DATA FOR THIS TASK |
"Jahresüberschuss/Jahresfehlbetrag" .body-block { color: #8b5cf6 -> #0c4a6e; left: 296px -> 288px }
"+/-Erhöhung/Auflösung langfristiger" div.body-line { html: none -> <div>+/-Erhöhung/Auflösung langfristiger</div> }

...

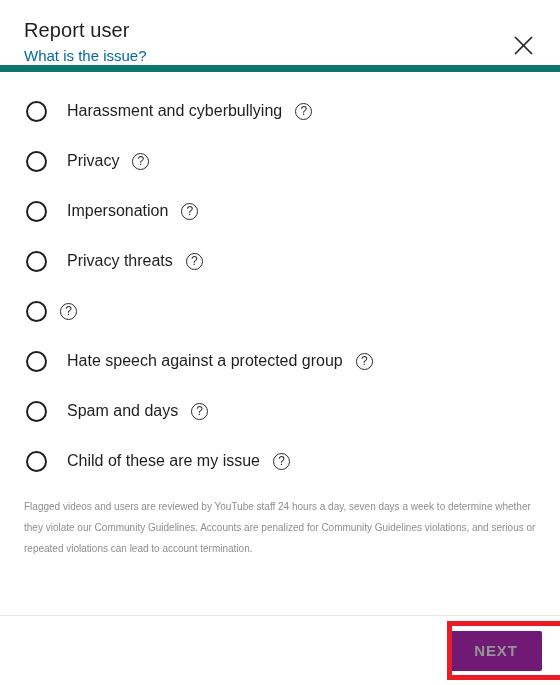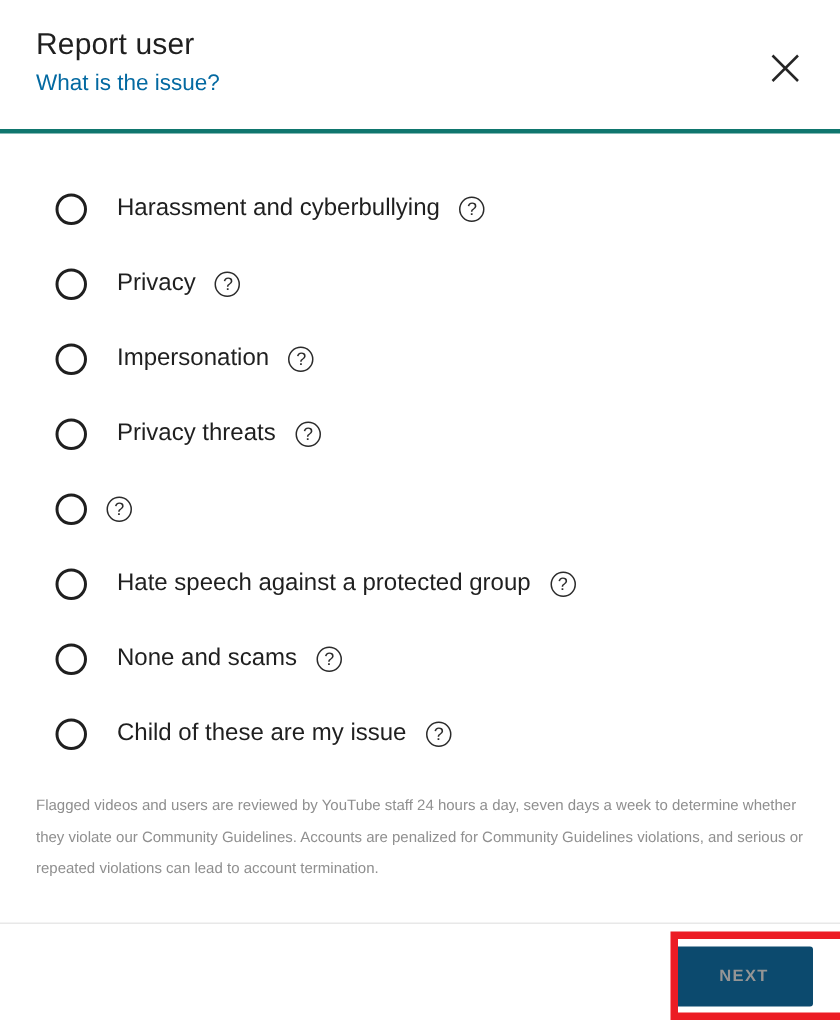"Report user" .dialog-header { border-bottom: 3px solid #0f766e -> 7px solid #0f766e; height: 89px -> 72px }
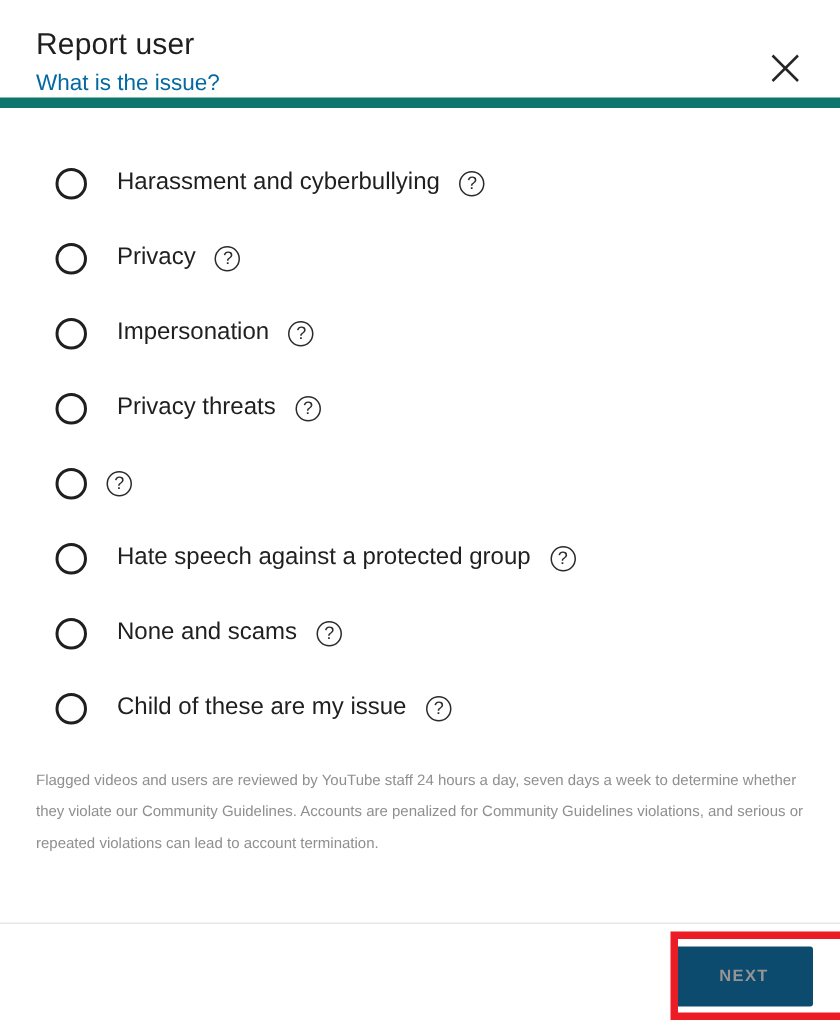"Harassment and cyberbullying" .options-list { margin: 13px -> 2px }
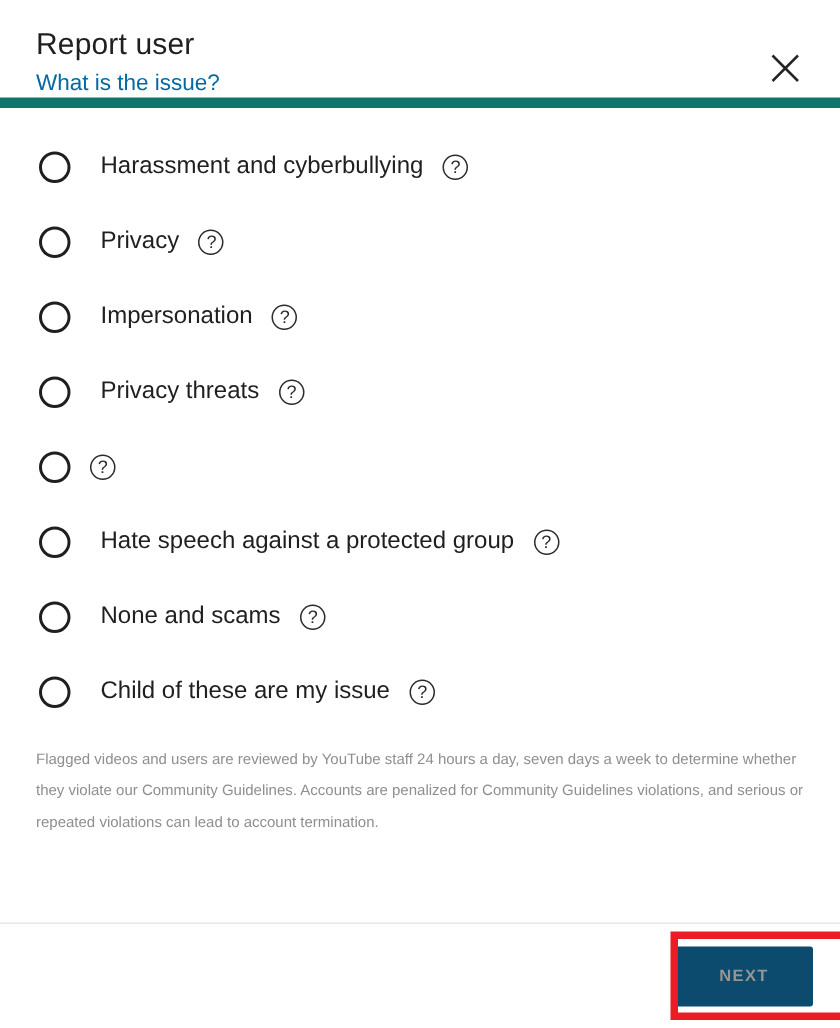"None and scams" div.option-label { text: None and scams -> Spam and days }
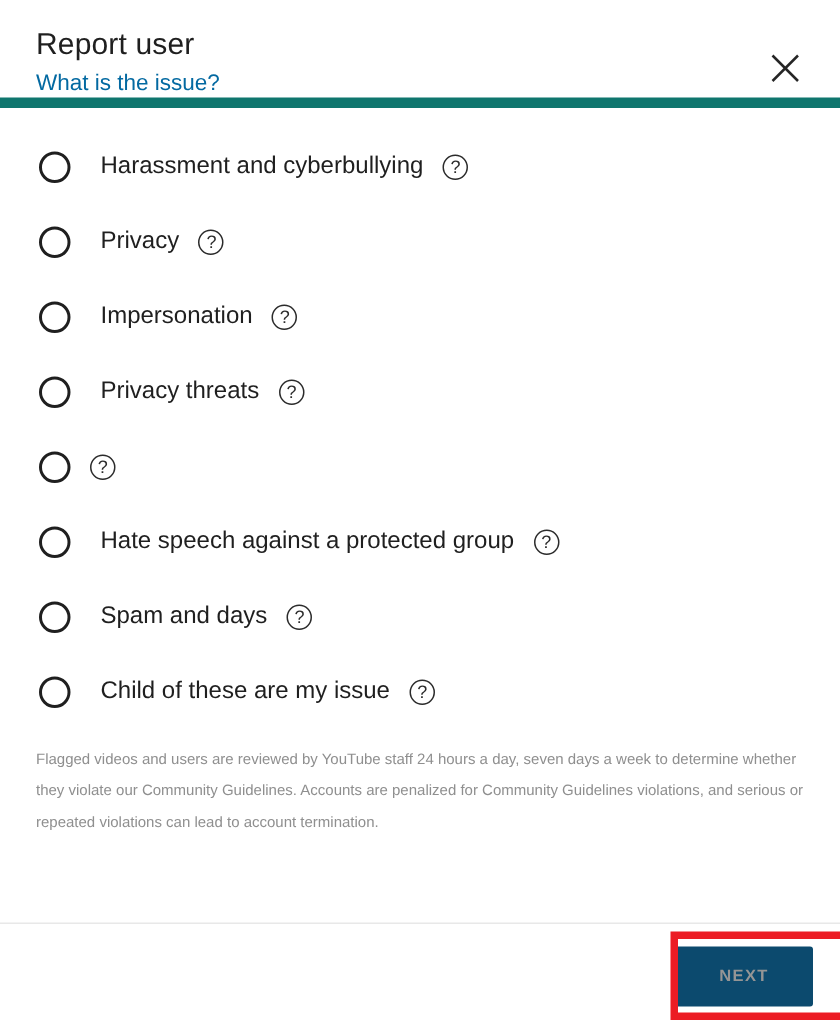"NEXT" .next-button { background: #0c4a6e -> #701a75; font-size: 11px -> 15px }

* * *

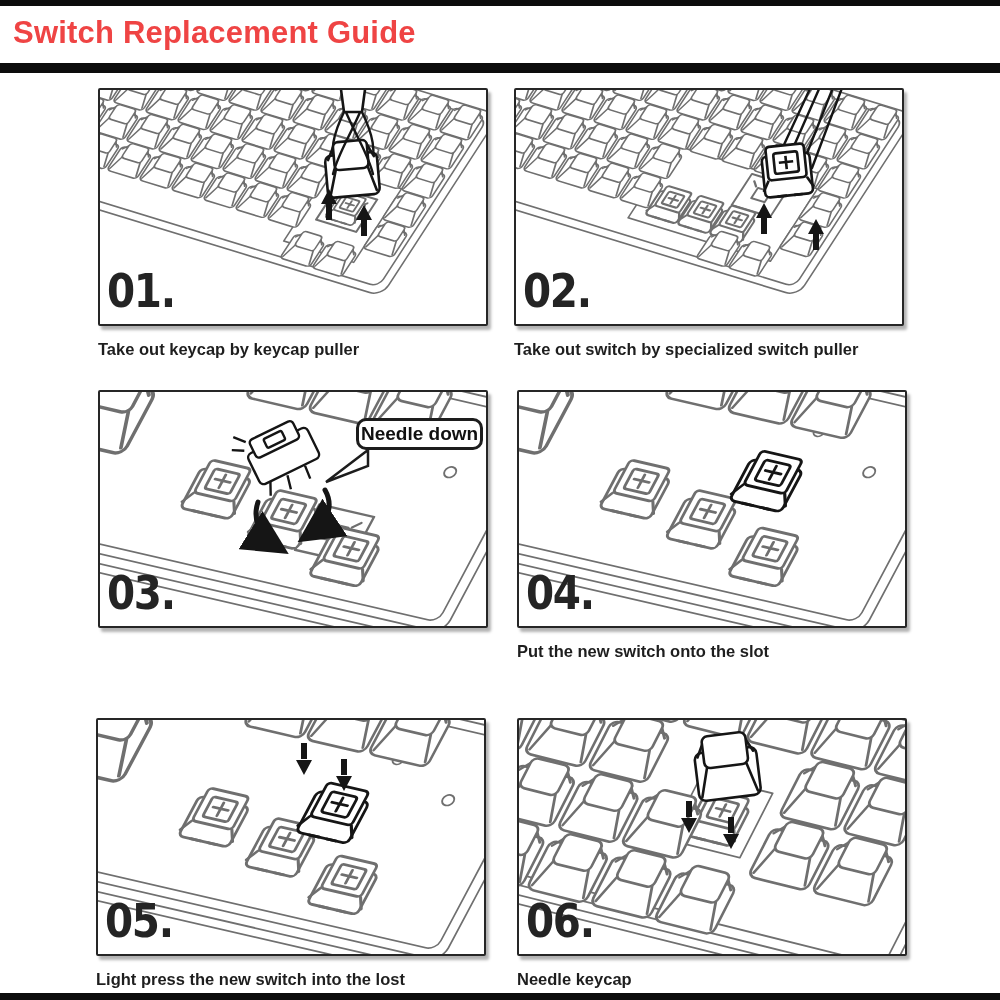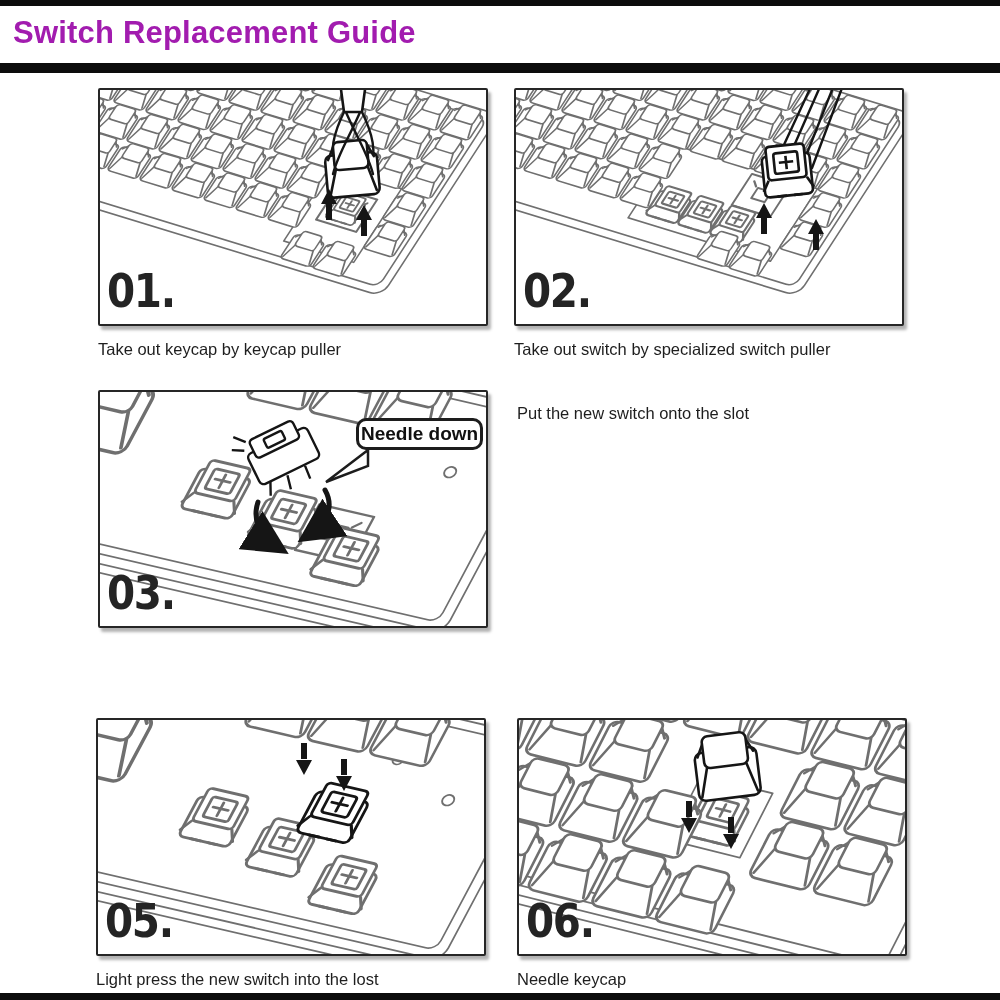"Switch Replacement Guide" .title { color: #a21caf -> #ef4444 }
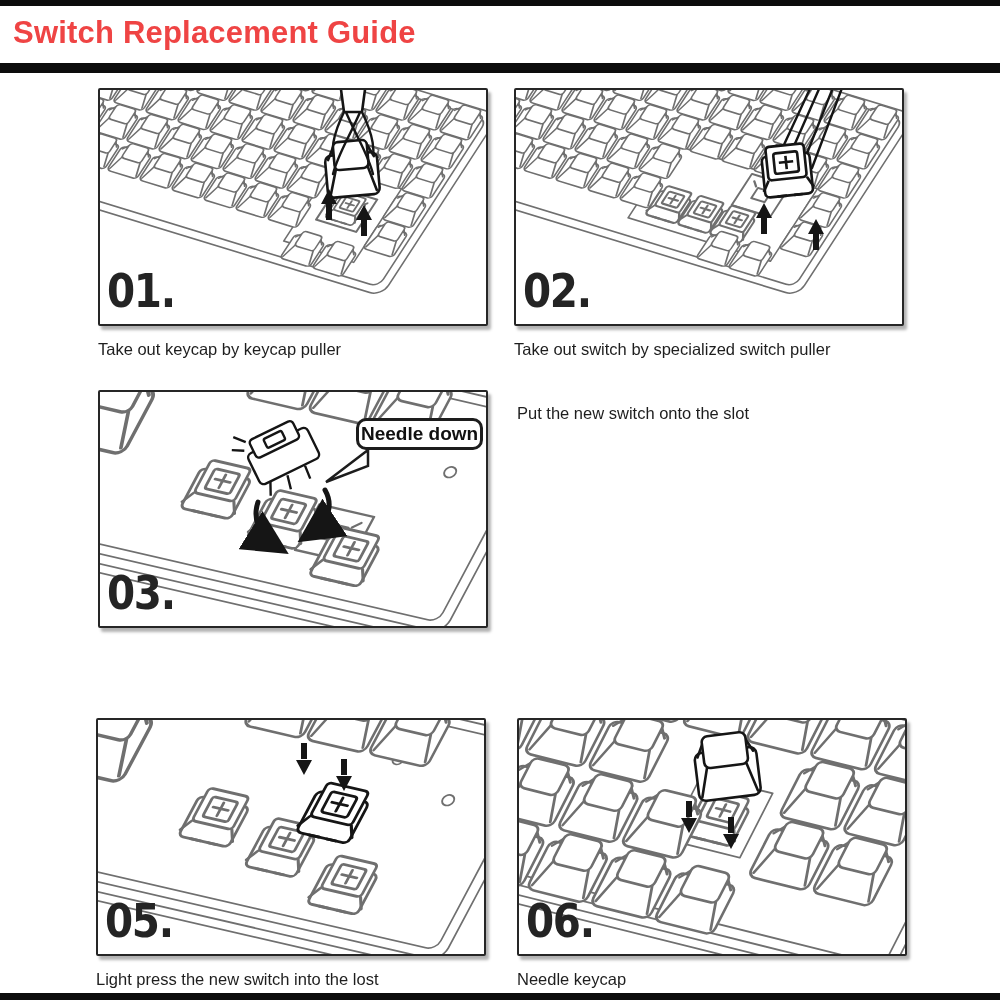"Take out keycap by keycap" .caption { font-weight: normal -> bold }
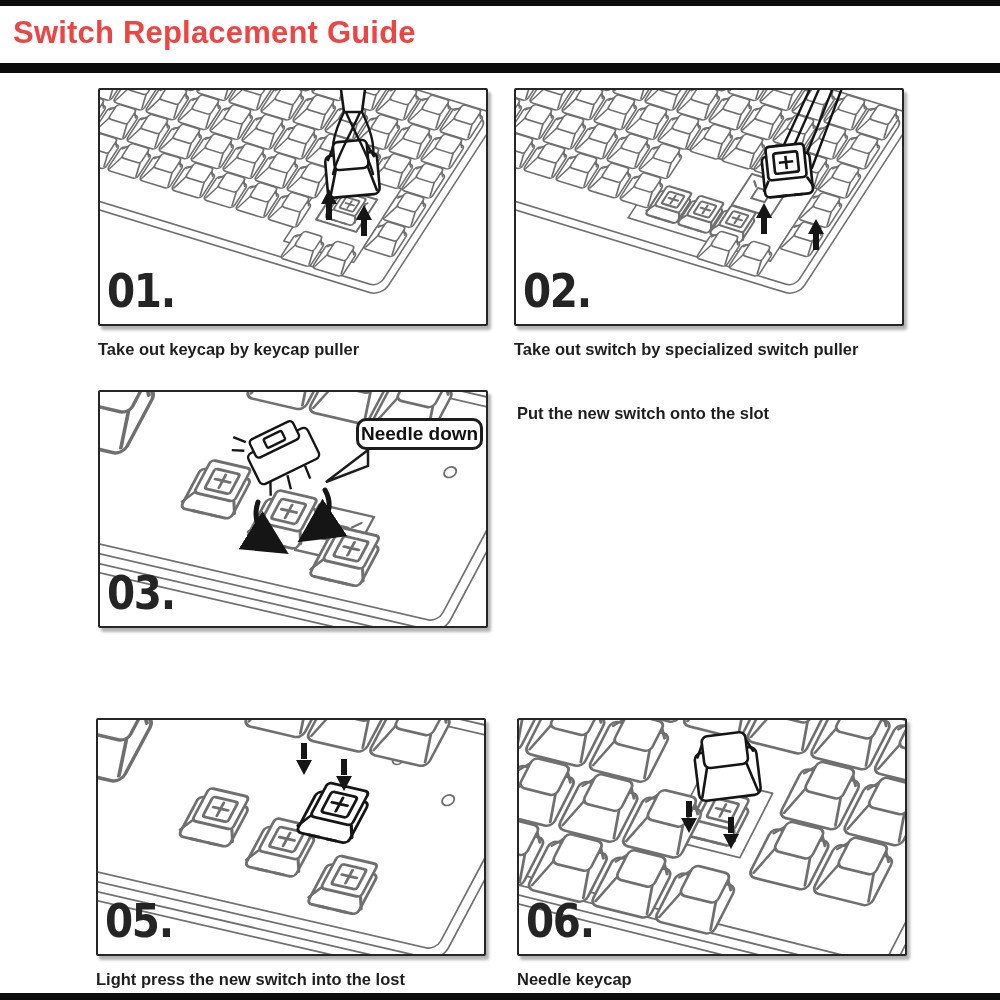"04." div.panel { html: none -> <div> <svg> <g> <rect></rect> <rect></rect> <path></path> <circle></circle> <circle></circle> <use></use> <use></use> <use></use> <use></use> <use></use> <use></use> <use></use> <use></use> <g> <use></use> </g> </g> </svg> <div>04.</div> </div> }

TASK GOAL |
Look above for the line holding "color: #8b5cf6 ->". Print it and every line after it, exactly, through the line holding "none -> <div>+/-Erhöhung/Auflösung".

RESPONSE BOX |
"Jahresüberschuss/Jahresfehlbetrag" .body-block { color: #8b5cf6 -> #0c4a6e; left: 296px -> 288px }
"+/-Erhöhung/Auflösung langfristiger" div.body-line { html: none -> <div>+/-Erhöhung/Auflösung langfristiger</div> }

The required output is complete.